(Beginning of MATERIAL PROVIDED)
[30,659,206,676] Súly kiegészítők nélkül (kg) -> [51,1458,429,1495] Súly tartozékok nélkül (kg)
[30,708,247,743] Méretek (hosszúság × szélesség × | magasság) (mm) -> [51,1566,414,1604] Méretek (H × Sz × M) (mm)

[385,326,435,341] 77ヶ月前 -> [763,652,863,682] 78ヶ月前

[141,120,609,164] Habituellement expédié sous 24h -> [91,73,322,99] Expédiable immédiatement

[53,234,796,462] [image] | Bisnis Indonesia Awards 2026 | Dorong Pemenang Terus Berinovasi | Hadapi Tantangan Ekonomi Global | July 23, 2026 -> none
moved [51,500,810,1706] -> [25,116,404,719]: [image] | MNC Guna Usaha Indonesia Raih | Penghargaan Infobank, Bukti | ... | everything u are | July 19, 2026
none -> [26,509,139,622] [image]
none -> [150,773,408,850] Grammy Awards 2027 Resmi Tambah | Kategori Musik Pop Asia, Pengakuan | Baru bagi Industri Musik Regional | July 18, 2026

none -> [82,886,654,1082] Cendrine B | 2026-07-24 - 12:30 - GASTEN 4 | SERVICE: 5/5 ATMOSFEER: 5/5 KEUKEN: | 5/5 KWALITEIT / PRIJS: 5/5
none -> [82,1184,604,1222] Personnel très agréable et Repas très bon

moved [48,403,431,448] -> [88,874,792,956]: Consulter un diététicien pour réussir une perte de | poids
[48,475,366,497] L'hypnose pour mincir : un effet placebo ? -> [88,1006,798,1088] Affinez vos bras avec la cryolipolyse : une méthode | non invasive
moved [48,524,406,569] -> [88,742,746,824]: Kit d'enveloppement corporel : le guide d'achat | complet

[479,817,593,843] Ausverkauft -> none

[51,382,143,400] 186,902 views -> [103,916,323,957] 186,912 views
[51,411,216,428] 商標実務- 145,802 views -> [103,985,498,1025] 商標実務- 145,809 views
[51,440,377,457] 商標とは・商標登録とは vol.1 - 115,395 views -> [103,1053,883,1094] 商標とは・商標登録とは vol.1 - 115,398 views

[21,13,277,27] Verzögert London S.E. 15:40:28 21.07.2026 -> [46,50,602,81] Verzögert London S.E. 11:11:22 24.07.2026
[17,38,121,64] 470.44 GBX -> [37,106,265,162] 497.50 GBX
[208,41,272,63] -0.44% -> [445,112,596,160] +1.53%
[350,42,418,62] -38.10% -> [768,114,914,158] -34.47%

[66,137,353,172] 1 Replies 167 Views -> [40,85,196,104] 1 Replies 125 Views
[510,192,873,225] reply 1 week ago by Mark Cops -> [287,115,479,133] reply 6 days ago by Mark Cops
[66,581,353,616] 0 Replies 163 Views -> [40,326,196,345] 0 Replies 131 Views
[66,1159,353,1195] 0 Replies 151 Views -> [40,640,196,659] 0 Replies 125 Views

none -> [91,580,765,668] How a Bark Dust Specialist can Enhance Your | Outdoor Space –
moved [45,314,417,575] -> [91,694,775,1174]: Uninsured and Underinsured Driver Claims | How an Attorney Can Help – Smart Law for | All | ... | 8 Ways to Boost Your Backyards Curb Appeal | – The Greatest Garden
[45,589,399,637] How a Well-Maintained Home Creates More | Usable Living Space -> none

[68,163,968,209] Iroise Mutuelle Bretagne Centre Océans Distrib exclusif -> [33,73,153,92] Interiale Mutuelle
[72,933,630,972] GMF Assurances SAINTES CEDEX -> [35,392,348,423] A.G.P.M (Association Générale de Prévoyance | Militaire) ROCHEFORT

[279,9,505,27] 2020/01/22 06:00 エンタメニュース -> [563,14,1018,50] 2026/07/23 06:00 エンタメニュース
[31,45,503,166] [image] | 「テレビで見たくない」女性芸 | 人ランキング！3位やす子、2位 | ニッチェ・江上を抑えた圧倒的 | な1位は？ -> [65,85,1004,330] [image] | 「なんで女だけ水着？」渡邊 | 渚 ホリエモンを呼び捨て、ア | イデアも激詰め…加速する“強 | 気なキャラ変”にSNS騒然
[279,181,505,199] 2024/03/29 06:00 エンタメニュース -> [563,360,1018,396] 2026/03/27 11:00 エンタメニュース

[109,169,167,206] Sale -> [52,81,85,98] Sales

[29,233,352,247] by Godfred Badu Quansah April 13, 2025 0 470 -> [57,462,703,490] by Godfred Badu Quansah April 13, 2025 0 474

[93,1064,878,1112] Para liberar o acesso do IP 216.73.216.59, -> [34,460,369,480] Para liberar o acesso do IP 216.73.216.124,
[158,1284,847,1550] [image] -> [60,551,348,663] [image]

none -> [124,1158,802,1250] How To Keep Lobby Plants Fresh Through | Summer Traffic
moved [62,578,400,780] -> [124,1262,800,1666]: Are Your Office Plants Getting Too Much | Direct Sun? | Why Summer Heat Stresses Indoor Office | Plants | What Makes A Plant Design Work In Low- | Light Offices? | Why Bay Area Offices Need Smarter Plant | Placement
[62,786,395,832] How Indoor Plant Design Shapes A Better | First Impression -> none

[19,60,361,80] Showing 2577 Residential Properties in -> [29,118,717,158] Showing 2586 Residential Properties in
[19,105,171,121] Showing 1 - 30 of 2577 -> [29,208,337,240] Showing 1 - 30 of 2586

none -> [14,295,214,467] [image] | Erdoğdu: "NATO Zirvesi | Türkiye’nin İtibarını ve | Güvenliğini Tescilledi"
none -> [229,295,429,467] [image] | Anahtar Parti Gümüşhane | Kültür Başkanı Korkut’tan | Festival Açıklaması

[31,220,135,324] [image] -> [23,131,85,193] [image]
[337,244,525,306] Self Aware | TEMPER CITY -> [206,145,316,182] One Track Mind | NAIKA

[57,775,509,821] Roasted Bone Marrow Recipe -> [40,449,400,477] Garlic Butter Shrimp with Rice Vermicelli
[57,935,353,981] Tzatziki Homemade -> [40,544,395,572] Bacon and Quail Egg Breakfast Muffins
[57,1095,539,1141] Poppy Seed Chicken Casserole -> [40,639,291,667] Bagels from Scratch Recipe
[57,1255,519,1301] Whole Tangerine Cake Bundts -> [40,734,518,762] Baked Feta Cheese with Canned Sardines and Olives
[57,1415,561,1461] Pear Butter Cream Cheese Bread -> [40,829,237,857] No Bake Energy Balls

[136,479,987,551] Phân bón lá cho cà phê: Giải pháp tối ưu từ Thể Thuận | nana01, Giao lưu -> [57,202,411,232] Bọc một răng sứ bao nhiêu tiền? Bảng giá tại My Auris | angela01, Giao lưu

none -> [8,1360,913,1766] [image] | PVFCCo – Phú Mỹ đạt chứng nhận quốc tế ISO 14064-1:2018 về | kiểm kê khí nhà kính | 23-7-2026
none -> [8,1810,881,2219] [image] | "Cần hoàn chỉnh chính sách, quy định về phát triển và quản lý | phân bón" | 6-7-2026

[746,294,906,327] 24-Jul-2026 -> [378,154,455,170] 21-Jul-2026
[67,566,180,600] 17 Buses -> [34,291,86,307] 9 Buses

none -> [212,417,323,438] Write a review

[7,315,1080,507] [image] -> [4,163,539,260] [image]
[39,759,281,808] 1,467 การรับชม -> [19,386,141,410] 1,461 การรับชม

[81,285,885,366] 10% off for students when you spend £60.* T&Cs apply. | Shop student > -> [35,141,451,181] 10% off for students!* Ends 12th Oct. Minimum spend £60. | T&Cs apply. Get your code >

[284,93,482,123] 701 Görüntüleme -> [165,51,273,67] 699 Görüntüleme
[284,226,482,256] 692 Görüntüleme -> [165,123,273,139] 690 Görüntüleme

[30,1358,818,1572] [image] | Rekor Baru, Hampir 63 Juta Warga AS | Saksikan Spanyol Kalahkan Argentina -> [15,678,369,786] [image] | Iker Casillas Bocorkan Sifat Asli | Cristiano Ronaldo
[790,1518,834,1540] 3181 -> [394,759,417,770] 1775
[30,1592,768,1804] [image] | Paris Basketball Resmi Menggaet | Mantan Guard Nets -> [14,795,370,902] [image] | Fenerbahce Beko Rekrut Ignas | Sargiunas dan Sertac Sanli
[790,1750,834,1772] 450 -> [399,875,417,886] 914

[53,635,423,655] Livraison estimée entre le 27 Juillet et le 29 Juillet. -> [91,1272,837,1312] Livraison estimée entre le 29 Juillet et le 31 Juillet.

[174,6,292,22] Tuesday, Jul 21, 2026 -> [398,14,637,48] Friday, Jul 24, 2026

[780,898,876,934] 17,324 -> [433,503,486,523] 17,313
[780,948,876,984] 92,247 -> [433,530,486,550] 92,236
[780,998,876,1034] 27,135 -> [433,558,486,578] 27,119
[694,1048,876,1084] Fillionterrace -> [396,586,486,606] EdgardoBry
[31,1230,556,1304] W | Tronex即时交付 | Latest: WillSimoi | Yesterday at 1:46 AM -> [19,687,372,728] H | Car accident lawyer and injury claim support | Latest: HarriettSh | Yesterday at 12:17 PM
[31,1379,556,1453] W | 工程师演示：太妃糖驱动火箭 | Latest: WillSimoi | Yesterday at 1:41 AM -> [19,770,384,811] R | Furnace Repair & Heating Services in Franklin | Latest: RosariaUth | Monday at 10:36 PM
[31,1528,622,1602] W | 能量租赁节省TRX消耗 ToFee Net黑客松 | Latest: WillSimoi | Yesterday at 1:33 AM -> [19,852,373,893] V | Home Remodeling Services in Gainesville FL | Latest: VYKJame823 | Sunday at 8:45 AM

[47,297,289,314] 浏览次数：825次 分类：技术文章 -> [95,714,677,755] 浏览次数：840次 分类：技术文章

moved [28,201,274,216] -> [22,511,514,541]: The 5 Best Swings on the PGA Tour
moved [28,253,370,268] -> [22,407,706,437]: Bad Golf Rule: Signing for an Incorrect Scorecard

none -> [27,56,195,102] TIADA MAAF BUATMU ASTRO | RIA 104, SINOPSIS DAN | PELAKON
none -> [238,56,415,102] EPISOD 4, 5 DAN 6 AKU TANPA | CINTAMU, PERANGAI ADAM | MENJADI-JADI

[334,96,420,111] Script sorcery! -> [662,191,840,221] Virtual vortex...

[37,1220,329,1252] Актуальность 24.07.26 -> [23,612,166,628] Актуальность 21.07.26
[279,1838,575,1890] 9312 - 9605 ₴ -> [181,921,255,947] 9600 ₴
(End of MATERIAL PROVIDED)
WHAT THE EXERCISE ASKS >>
Read the data above and pull out each line that holds the string "Indonesia".

TASK OUTPUT >>
[53,234,796,462] [image] | Bisnis Indonesia Awards 2026 | Dorong Pemenang Terus Berinovasi | Hadapi Tantangan Ekonomi Global | July 23, 2026 -> none
moved [51,500,810,1706] -> [25,116,404,719]: [image] | MNC Guna Usaha Indonesia Raih | Penghargaan Infobank, Bukti | ... | everything u are | July 19, 2026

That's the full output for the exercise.